Task
Without copying any picture, return all lines below exactly.

Record excerpts

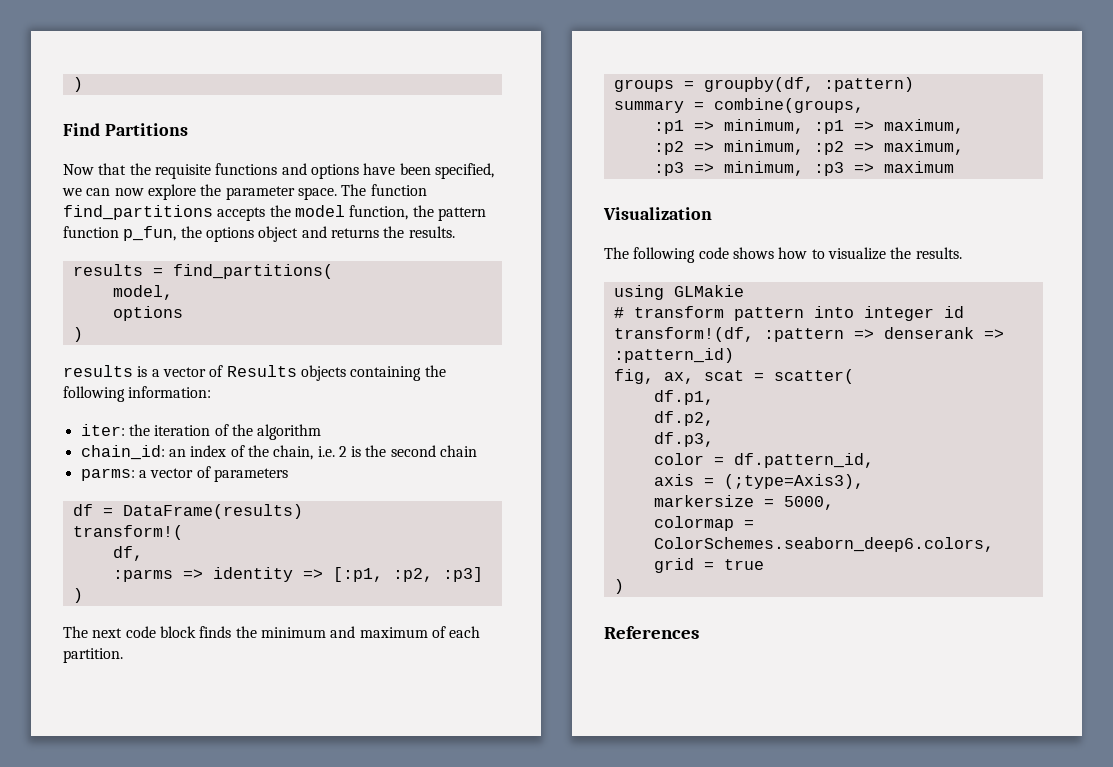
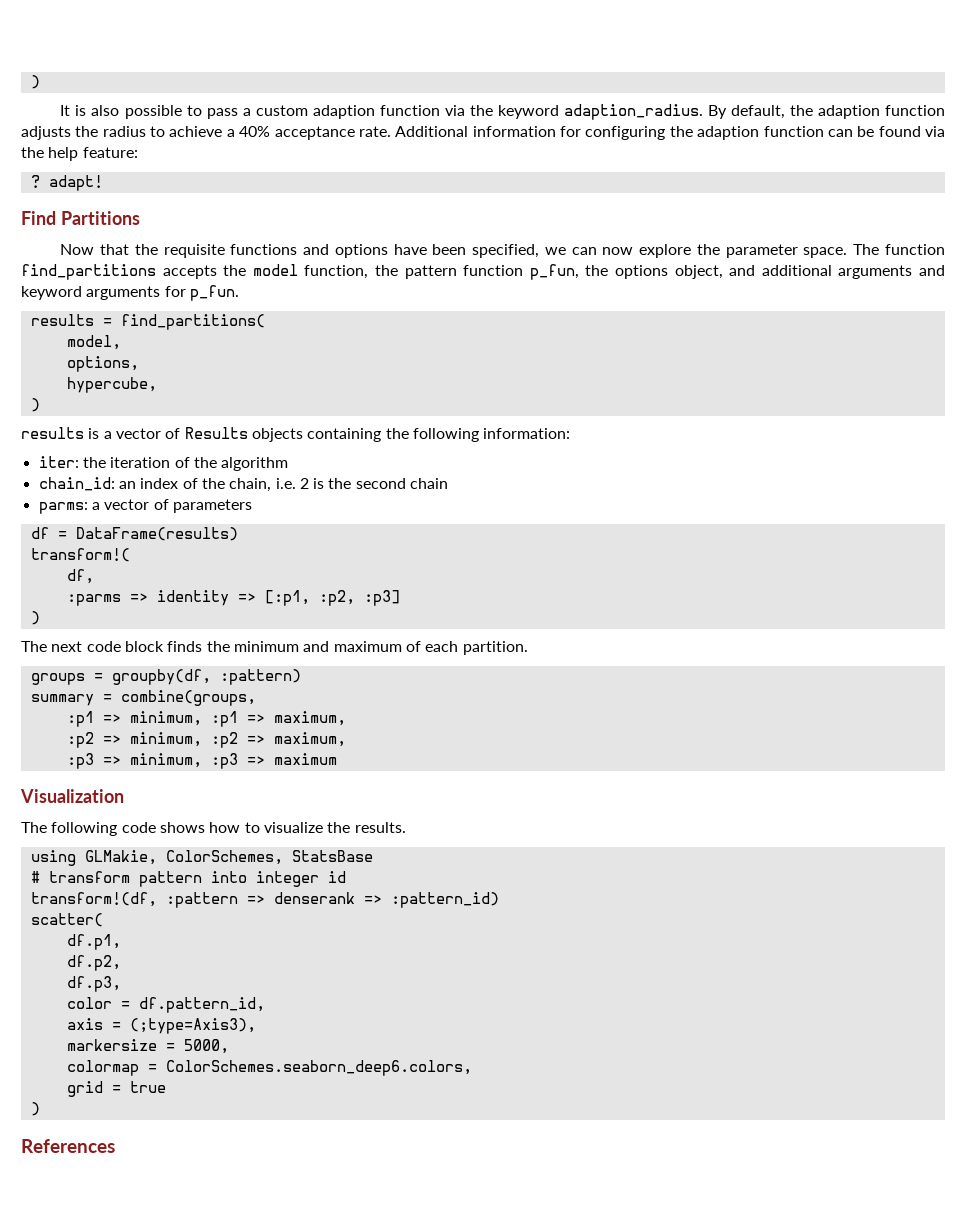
[72,77,83,92] ) -> [30,75,40,89] [60,104,946,120] [21,126,945,140] [21,147,138,161] [30,175,103,191] ) // It is also possible to pass a custom adaption function via the keyword adaption_radius. By default, the adaption function adjusts the radius to achieve a 40% acceptance rate. Additional information for configuring the adaption function can be found via the help feature: // ? adapt!
[258,226,455,242] object and returns the results. -> [674,265,946,279] [21,285,239,301] object, and additional arguments and keyword arguments for p_fun.
[112,306,183,321] options -> [66,356,139,372] [66,377,157,393] options, // hypercube,
[673,285,744,297] GLMakie -> [84,850,373,865] GLMakie, ColorSchemes, StatsBase
[613,369,764,384] fig, ax, scat = -> (499, 900) none

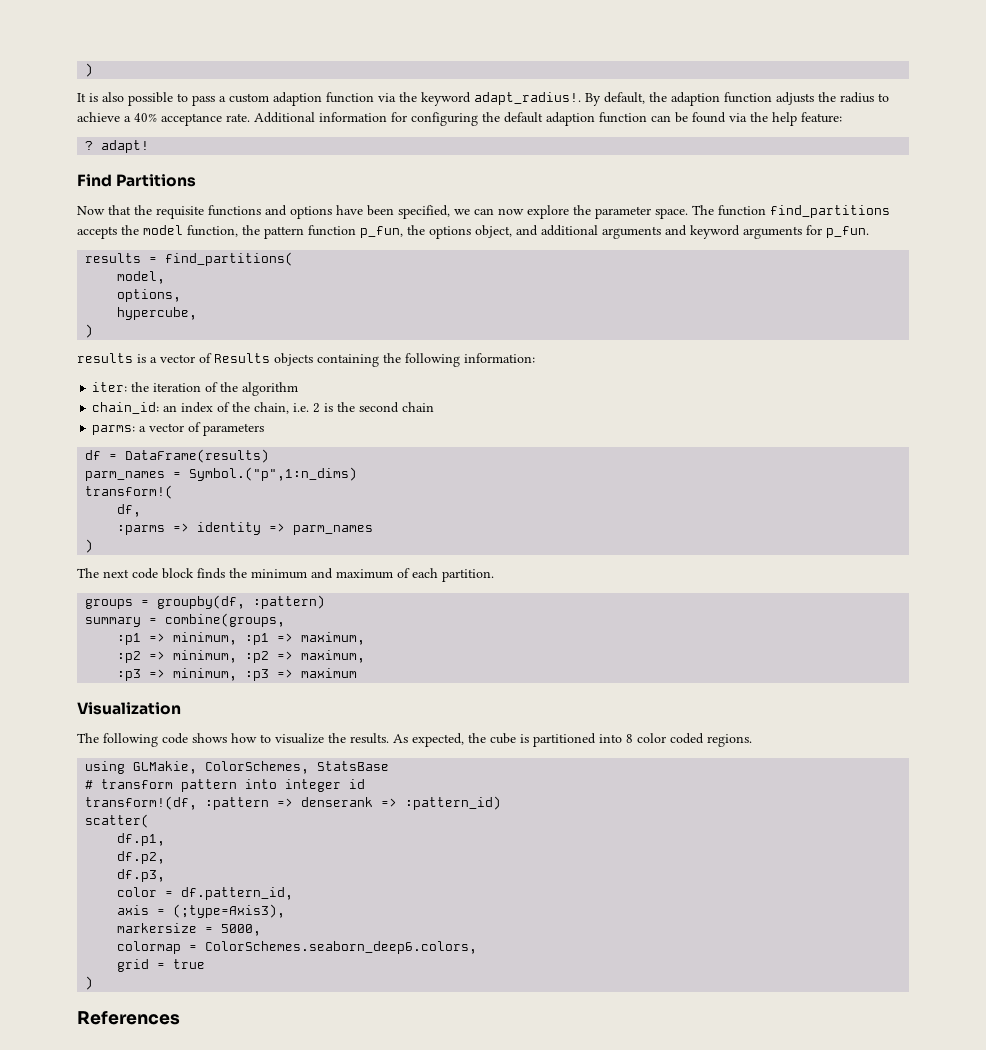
[563,104,703,120] adaption_radius. -> [474,92,581,105] adapt_radius!.
(693, 131) none -> [504,112,543,123] default
(238, 534) none -> [85,467,358,481] // parm_names = Symbol.("p",1:n_dims)
[264,590,400,606] [:p1, :p2, :p3] -> [293,525,374,535] parm_names
(406, 827) none -> [393,733,752,747] As expected, the cube is partitioned into 8 color coded regions.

Answer box
[72,77,83,92] ) -> [30,75,40,89] [60,104,946,120] [21,126,945,140] [21,147,138,161] [30,175,103,191] ) // It is also possible to pass a custom adaption function via the keyword adaption_radius. By default, the adaption function adjusts the radius to achieve a 40% acceptance rate. Additional information for configuring the adaption function can be found via the help feature: // ? adapt!
[258,226,455,242] object and returns the results. -> [674,265,946,279] [21,285,239,301] object, and additional arguments and keyword arguments for p_fun.
[112,306,183,321] options -> [66,356,139,372] [66,377,157,393] options, // hypercube,
[673,285,744,297] GLMakie -> [84,850,373,865] GLMakie, ColorSchemes, StatsBase
[613,369,764,384] fig, ax, scat = -> (499, 900) none

[563,104,703,120] adaption_radius. -> [474,92,581,105] adapt_radius!.
(693, 131) none -> [504,112,543,123] default
(238, 534) none -> [85,467,358,481] // parm_names = Symbol.("p",1:n_dims)
[264,590,400,606] [:p1, :p2, :p3] -> [293,525,374,535] parm_names
(406, 827) none -> [393,733,752,747] As expected, the cube is partitioned into 8 color coded regions.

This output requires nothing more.